WORK REQUEST: Where an entry contains a picture, omit the picture and repeat the rest exactly.

Version difference data:
-------

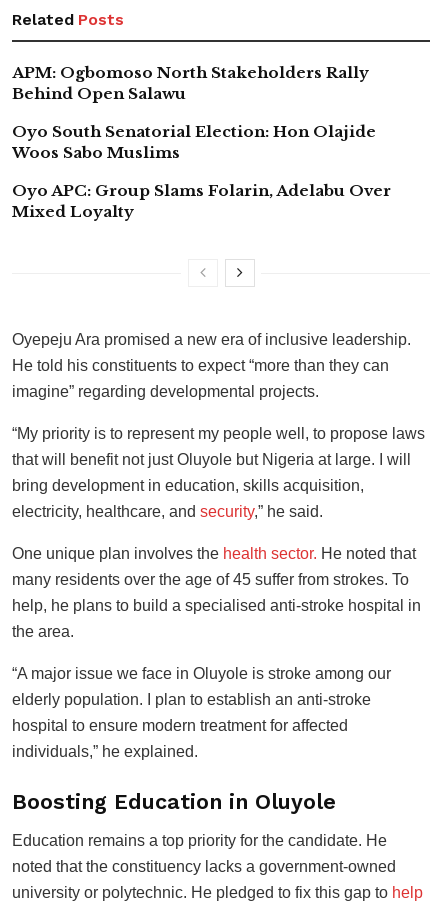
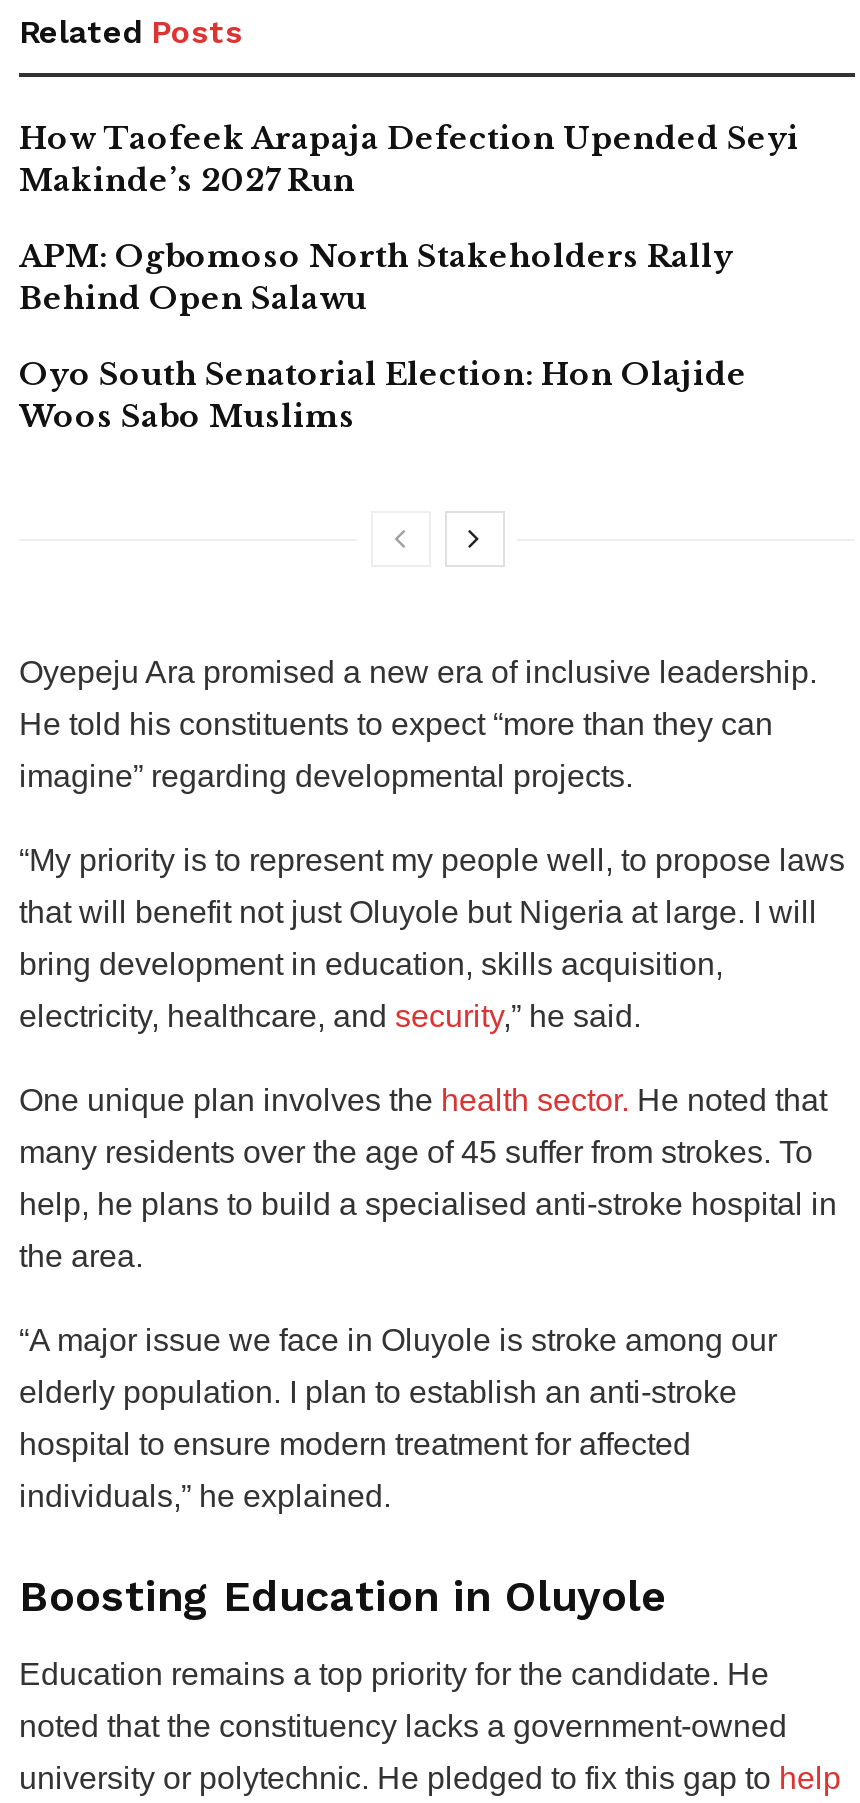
+ How Taofeek Arapaja Defection Upended Seyi
+ Makinde’s 2027 Run

moved down: APM: Ogbomoso North Stakeholders Rally | Behind Open Salawu | Oyo South Senatorial Election: Hon Olajide | Woos Sabo Muslims

- Oyo APC: Group Slams Folarin, Adelabu Over
- Mixed Loyalty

-------

SOLUTION TO THIS EXERCISE:
+ How Taofeek Arapaja Defection Upended Seyi
+ Makinde’s 2027 Run

moved down: APM: Ogbomoso North Stakeholders Rally | Behind Open Salawu | Oyo South Senatorial Election: Hon Olajide | Woos Sabo Muslims

- Oyo APC: Group Slams Folarin, Adelabu Over
- Mixed Loyalty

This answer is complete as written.